About this task ▸
Go through the records and restate them word for word, omitting images.
--- Data shown Enclosed Below ---
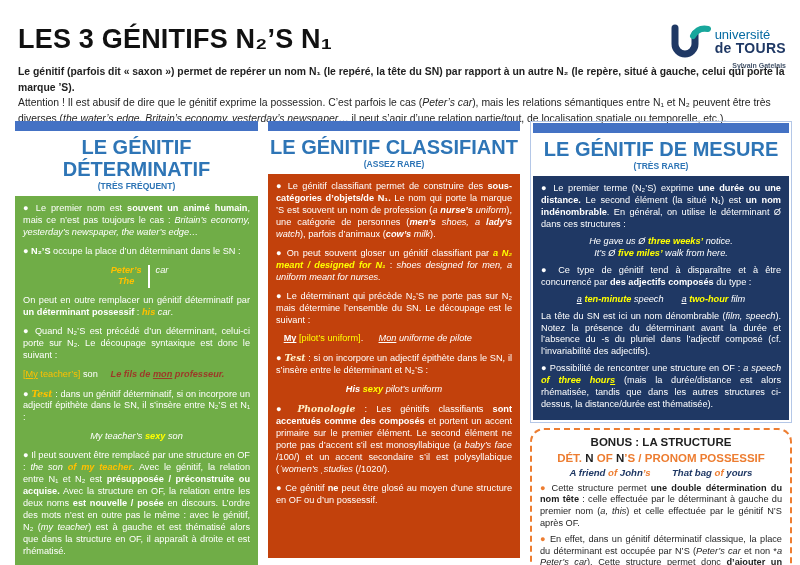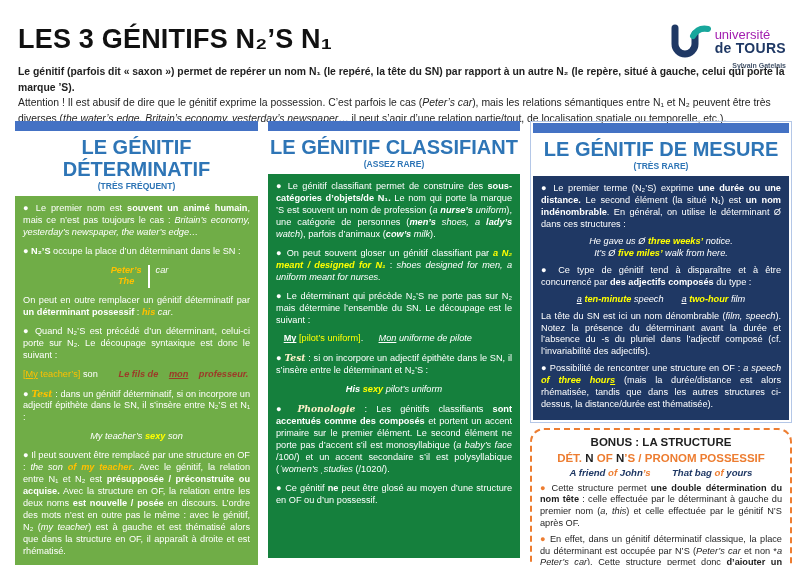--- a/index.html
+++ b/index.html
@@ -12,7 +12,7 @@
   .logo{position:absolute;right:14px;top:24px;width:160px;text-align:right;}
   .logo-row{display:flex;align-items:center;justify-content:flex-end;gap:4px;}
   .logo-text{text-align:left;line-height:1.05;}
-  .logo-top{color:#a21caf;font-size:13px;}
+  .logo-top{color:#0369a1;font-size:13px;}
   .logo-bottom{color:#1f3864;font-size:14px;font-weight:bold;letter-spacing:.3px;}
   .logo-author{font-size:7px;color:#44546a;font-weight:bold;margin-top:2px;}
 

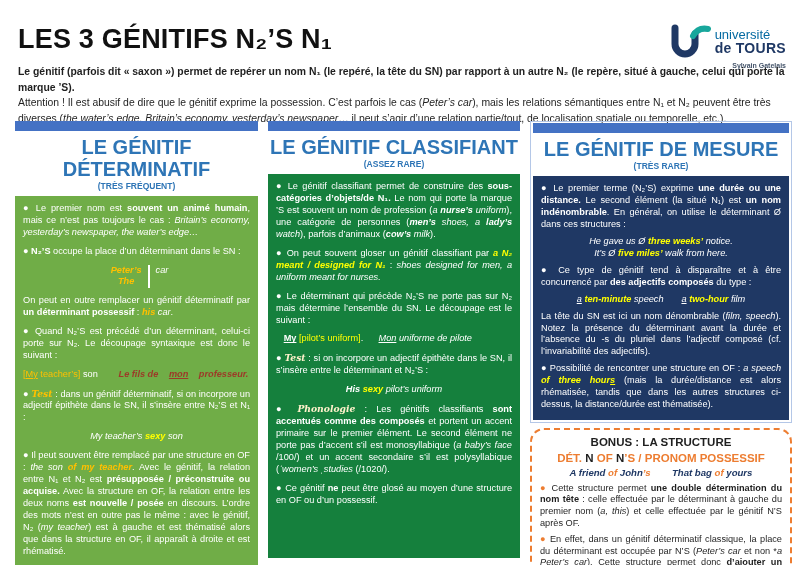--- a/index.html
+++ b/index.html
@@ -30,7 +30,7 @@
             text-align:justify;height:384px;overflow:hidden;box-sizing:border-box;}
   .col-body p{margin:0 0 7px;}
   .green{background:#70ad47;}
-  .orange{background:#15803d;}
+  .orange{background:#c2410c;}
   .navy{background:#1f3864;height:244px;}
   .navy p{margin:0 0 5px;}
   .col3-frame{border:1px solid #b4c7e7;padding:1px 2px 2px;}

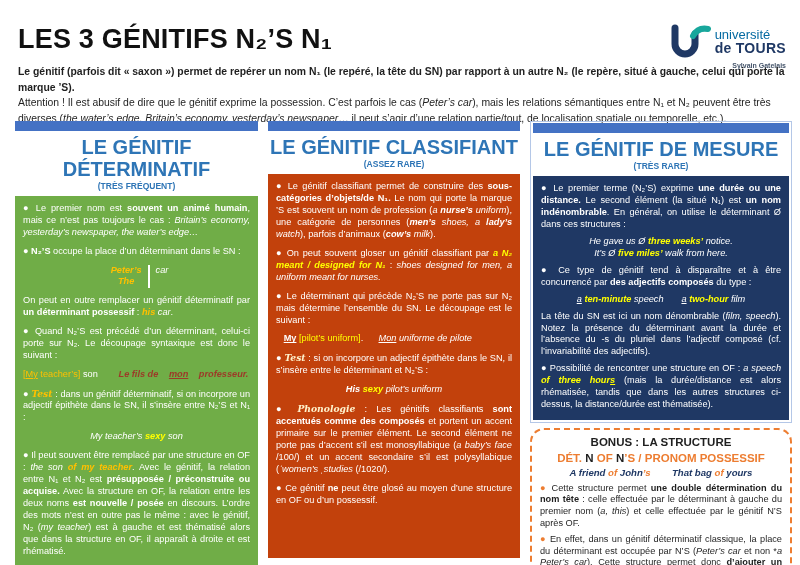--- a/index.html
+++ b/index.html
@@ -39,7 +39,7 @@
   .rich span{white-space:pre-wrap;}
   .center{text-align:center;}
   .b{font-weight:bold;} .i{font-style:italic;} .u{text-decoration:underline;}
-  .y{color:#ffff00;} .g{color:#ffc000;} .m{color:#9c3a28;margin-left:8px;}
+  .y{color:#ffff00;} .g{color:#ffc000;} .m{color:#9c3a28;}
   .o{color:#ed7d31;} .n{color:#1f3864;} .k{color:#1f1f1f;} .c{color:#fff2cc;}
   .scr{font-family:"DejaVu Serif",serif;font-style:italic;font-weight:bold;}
--- End of Enclosed Data shown ---
Answer section ▸
--- a/index.html
+++ b/index.html
@@ -12,7 +12,7 @@
   .logo{position:absolute;right:14px;top:24px;width:160px;text-align:right;}
   .logo-row{display:flex;align-items:center;justify-content:flex-end;gap:4px;}
   .logo-text{text-align:left;line-height:1.05;}
-  .logo-top{color:#a21caf;font-size:13px;}
+  .logo-top{color:#0369a1;font-size:13px;}
   .logo-bottom{color:#1f3864;font-size:14px;font-weight:bold;letter-spacing:.3px;}
   .logo-author{font-size:7px;color:#44546a;font-weight:bold;margin-top:2px;}
 

--- a/index.html
+++ b/index.html
@@ -30,7 +30,7 @@
             text-align:justify;height:384px;overflow:hidden;box-sizing:border-box;}
   .col-body p{margin:0 0 7px;}
   .green{background:#70ad47;}
-  .orange{background:#15803d;}
+  .orange{background:#c2410c;}
   .navy{background:#1f3864;height:244px;}
   .navy p{margin:0 0 5px;}
   .col3-frame{border:1px solid #b4c7e7;padding:1px 2px 2px;}

--- a/index.html
+++ b/index.html
@@ -39,7 +39,7 @@
   .rich span{white-space:pre-wrap;}
   .center{text-align:center;}
   .b{font-weight:bold;} .i{font-style:italic;} .u{text-decoration:underline;}
-  .y{color:#ffff00;} .g{color:#ffc000;} .m{color:#9c3a28;margin-left:8px;}
+  .y{color:#ffff00;} .g{color:#ffc000;} .m{color:#9c3a28;}
   .o{color:#ed7d31;} .n{color:#1f3864;} .k{color:#1f1f1f;} .c{color:#fff2cc;}
   .scr{font-family:"DejaVu Serif",serif;font-style:italic;font-weight:bold;}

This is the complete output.